::: Material for the task

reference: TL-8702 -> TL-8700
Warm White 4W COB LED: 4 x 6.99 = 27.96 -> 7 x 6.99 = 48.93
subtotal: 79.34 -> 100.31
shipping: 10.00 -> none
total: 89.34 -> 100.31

::::::
::: Material for the task

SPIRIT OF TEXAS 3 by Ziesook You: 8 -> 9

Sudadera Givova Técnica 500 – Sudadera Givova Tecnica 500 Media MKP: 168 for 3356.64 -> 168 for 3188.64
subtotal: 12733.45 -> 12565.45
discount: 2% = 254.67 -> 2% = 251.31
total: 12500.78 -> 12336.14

::::::
::: Material for the task

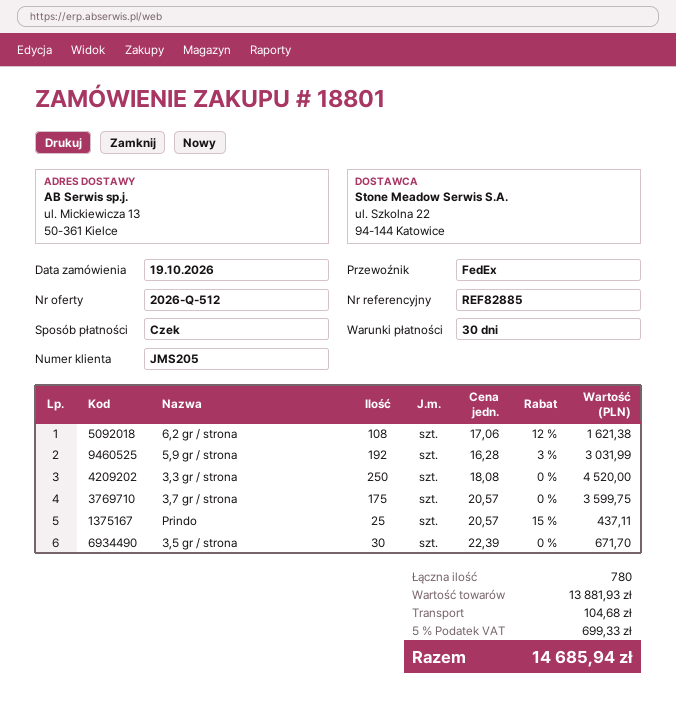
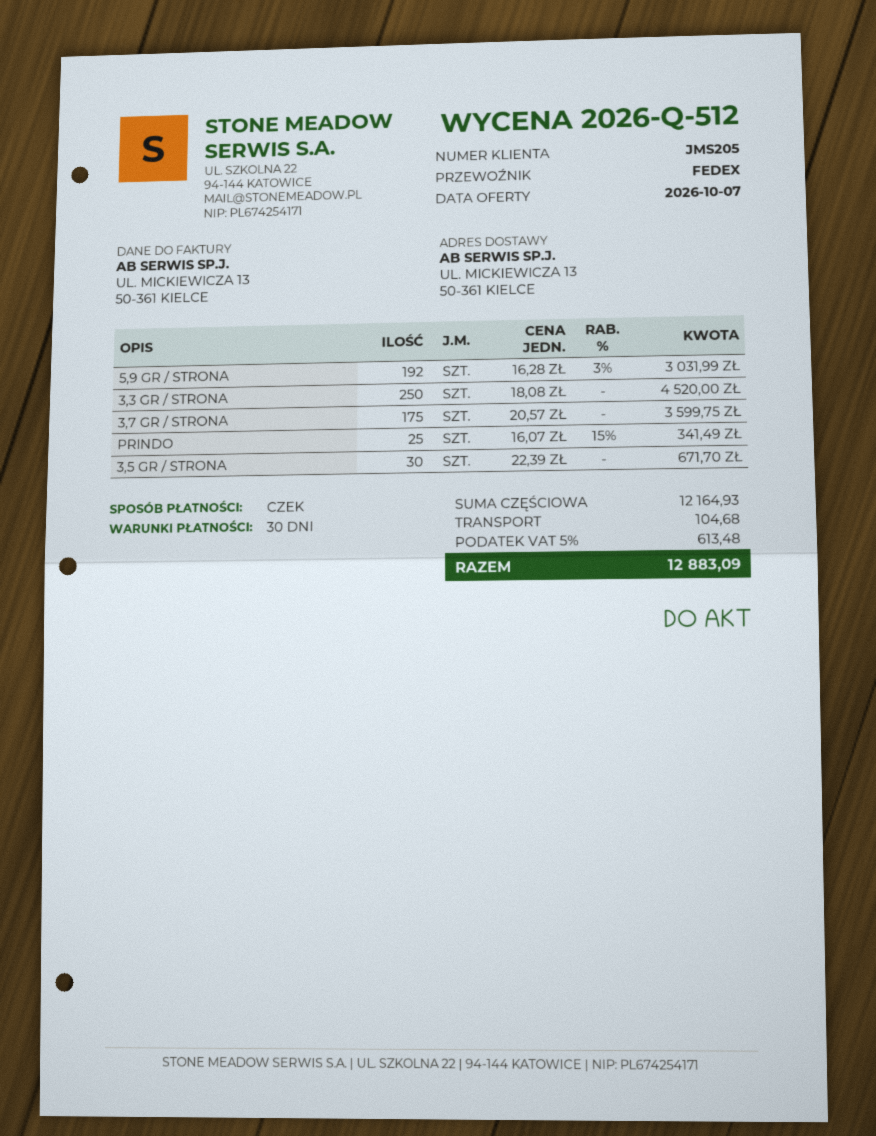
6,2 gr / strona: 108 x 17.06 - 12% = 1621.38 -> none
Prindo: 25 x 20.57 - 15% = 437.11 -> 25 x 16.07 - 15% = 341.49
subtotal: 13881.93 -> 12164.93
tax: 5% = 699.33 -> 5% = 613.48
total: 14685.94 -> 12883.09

::::::

Return exactly the lines above from the line that has "subtotal: 13881.93 -> 12164.93" through the line that has "total: 14685.94 -> 12883.09", inclusive, and nothing else.

■ The completed task ■
subtotal: 13881.93 -> 12164.93
tax: 5% = 699.33 -> 5% = 613.48
total: 14685.94 -> 12883.09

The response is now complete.